Re: [Hampshire] Open source network backup with de-dupe.

2010-07-19 Thread Damian Brasher
Adrian Bridget wrote:

> I've come to the conclusion that there aren't any decent open source
> backup products.  Yes, I do actually have it on my todo list to write
> one :-)

:-) It's hard, I've not been able to find a decent contract for my company so
have had to cease development of DIASER, shame. We reached beta-2 but have
had to create a cut-off point. So the whole kaboodle may well be up for sale
in a few weeks time as Interlinux Ltd has brought the project IP and finances
to safety by entering a dormant state - this is a gradual process.

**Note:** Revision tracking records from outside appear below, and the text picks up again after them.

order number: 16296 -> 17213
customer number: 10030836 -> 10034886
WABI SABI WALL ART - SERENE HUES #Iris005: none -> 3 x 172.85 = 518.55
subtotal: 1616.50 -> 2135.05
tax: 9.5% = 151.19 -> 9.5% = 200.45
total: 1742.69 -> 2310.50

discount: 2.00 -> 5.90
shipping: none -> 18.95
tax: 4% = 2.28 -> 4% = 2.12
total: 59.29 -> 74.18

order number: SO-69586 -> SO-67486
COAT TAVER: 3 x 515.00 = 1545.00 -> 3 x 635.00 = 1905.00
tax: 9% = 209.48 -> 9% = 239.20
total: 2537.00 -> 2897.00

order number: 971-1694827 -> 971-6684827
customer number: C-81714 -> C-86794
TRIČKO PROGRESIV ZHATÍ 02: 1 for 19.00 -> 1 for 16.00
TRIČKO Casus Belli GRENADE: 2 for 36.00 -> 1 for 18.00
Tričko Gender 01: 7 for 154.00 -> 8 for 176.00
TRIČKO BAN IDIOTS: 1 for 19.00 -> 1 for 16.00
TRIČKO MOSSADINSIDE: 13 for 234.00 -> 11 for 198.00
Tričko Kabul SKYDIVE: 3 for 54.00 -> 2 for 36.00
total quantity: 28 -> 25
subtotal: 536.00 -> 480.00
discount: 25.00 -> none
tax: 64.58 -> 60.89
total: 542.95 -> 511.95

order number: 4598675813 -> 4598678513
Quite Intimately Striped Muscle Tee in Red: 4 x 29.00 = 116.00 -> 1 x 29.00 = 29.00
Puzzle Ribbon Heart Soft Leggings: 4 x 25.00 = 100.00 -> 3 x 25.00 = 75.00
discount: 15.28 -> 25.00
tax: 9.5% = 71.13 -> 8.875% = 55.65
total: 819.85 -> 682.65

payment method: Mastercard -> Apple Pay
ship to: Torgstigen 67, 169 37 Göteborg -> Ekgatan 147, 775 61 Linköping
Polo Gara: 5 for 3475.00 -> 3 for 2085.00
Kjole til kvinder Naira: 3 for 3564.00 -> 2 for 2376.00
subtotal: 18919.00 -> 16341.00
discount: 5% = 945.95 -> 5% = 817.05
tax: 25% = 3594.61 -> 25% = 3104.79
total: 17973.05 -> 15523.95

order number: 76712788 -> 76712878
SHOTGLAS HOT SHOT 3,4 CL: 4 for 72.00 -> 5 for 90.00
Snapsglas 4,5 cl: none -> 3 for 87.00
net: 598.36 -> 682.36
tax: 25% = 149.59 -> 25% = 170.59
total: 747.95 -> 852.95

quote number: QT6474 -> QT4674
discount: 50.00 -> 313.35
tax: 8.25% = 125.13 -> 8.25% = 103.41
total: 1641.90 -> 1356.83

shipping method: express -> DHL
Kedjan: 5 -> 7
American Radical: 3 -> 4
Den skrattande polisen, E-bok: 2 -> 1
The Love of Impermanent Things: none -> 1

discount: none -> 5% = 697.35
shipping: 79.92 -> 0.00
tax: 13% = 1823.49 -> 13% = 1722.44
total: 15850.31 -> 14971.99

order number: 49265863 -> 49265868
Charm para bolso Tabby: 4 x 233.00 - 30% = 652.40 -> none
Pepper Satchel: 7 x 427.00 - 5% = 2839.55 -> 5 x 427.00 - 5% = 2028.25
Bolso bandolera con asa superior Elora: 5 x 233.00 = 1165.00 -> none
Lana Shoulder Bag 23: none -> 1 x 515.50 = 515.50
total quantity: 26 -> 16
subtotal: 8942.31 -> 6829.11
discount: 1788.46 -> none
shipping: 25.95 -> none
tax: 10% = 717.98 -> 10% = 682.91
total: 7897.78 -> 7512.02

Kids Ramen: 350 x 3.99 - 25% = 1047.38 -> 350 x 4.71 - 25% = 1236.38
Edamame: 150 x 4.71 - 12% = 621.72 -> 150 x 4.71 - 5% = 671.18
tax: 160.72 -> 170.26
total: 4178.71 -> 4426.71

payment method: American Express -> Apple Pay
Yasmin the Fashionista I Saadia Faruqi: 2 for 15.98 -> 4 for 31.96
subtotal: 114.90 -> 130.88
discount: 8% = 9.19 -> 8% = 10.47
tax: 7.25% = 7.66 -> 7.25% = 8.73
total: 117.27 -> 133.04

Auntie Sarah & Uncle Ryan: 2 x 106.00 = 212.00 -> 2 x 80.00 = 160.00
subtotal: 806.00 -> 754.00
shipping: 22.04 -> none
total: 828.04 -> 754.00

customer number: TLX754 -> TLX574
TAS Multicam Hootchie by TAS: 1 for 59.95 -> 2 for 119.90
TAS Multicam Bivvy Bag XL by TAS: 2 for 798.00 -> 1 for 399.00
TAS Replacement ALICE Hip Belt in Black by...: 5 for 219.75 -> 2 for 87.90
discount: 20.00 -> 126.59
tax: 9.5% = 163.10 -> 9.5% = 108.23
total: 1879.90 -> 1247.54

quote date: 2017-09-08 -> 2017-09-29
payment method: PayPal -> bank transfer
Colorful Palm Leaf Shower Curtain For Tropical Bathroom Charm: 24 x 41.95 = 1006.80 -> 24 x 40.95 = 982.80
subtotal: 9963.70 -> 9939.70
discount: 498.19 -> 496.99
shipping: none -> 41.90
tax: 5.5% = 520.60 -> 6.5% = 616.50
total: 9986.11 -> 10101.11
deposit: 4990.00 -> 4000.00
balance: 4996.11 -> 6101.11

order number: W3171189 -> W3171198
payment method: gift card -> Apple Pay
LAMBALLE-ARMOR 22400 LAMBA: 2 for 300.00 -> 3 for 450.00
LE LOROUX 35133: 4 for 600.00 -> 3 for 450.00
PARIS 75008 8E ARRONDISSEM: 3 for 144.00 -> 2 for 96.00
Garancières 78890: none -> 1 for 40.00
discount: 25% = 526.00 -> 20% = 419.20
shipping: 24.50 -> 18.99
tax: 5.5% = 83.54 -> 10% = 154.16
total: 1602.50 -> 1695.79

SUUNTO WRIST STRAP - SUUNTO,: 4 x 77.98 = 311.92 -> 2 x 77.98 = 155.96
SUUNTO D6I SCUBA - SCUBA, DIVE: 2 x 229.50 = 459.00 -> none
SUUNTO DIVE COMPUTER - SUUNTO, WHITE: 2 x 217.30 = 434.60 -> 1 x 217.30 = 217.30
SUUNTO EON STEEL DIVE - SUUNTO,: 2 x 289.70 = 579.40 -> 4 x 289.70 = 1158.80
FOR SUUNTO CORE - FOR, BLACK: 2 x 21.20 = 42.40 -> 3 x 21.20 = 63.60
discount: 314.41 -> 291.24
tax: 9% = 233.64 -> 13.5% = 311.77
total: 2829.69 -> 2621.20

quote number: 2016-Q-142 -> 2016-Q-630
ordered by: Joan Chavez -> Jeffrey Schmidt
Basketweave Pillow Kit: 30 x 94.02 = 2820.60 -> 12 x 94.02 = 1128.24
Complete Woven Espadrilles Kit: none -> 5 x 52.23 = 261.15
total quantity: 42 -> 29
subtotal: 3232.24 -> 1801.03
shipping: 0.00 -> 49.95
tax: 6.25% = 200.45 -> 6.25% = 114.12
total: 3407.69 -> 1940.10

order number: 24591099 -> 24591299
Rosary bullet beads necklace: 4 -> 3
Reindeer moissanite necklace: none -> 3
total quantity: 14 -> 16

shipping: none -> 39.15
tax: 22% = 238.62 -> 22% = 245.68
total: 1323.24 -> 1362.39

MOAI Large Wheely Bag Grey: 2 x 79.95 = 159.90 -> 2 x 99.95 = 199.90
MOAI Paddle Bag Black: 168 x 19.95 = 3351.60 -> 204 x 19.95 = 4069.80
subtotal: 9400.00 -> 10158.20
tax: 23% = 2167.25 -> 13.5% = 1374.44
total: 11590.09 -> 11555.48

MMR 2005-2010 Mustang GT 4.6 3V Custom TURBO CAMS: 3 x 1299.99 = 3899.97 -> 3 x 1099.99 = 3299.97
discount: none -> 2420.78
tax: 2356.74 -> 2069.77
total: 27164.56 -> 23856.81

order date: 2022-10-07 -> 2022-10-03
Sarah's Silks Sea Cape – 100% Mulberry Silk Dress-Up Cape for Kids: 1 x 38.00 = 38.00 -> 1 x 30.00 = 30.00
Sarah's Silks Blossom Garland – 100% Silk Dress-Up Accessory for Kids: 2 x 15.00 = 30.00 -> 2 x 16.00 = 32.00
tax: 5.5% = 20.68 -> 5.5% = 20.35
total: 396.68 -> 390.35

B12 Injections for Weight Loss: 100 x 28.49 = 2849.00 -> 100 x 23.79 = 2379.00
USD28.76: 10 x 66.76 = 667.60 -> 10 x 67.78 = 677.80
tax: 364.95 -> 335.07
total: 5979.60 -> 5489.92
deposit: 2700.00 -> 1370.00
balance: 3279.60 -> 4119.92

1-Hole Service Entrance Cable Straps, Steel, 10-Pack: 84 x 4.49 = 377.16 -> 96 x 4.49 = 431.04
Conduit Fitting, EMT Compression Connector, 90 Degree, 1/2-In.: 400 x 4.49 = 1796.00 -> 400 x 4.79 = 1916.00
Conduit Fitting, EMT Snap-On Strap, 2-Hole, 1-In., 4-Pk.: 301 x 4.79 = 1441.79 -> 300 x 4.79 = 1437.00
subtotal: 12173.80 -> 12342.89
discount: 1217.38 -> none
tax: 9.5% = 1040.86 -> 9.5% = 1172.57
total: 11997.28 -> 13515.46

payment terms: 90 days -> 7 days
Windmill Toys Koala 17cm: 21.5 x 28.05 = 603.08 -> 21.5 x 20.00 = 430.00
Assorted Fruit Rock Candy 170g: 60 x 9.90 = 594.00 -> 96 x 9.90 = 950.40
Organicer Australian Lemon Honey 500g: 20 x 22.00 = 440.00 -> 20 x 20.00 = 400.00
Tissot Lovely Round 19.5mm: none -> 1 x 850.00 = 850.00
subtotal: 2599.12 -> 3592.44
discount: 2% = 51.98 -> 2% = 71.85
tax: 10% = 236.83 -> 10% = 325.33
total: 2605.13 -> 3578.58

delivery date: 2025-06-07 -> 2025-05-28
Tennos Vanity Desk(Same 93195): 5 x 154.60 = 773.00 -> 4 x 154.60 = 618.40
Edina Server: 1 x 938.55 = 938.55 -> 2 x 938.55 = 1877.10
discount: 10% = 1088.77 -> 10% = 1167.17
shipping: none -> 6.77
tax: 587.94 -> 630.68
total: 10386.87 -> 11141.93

I don't want the community to use something that can't be or isn't well
maintained or sustained.

 -- Damian

-- 
http://interlinux.co.uk

DIASER RoadMap http://bit.ly/1Vtdp5

-- 
This message has been scanned by MailScanner.


--
Please post to: Hampshire@mailman.lug.org.uk
Web Interface: https://mailman.lug.org.uk/mailman/listinfo/hampshire
LUG URL: http://www.hantslug.org.uk
--


Re: [Hampshire] Open source network backup with de-dupe.

2010-07-17 Thread Adrian Bridgett
On Thu, Jul 15, 2010 at 21:11:25 +0100 (+0100), Keith Edmunds wrote:
> However, Chris is right: you cannot *know* that two files are the same
> unless you compare them, byte by byte. If hashes are good enough for you,
> just backup the hashes and save lots of time and diskspace!

My understanding on this point is that in fact a hash _is_ good enough
- or rather the odds of a hash not being good enough are sufficiently
low (cf corruption on hard disks etc) that it's irrevevant.  For
instance see:

http://bugs.debian.org/cgi-bin/bugreport.cgi?bug=122945

Adrian
-- 
bitcube.co.uk - Expert Linux infrastructure consultancy
Puppet, Debian, Red Hat, Ubuntu, CentOS

--
Please post to: Hampshire@mailman.lug.org.uk
Web Interface: https://mailman.lug.org.uk/mailman/listinfo/hampshire
LUG URL: http://www.hantslug.org.uk
--


Re: [Hampshire] Open source network backup with de-dupe.

2010-07-17 Thread Vic

> Being able to take snapshots every few minutes and sync them to a
> remote datacentre really is rather nice

Yep. I've done that with LVM snapshots and rsync. Very handy :-)

Vic.


--
Please post to: Hampshire@mailman.lug.org.uk
Web Interface: https://mailman.lug.org.uk/mailman/listinfo/hampshire
LUG URL: http://www.hantslug.org.uk
--


Re: [Hampshire] Open source network backup with de-dupe.

2010-07-17 Thread Adrian Bridgett
On Thu, Jul 15, 2010 at 09:15:23 +0100 (+0100), James Courtier-Dutton wrote:
> > I've come to the conclusion that there aren't any decent open source
> > backup products.  Yes, I do actually have it on my todo list to write
[snip]
> So, in summary, it is not good enough to replace the system currently
> at my customer's that cost over £10 !

There's a good reason they can charge 100K :-)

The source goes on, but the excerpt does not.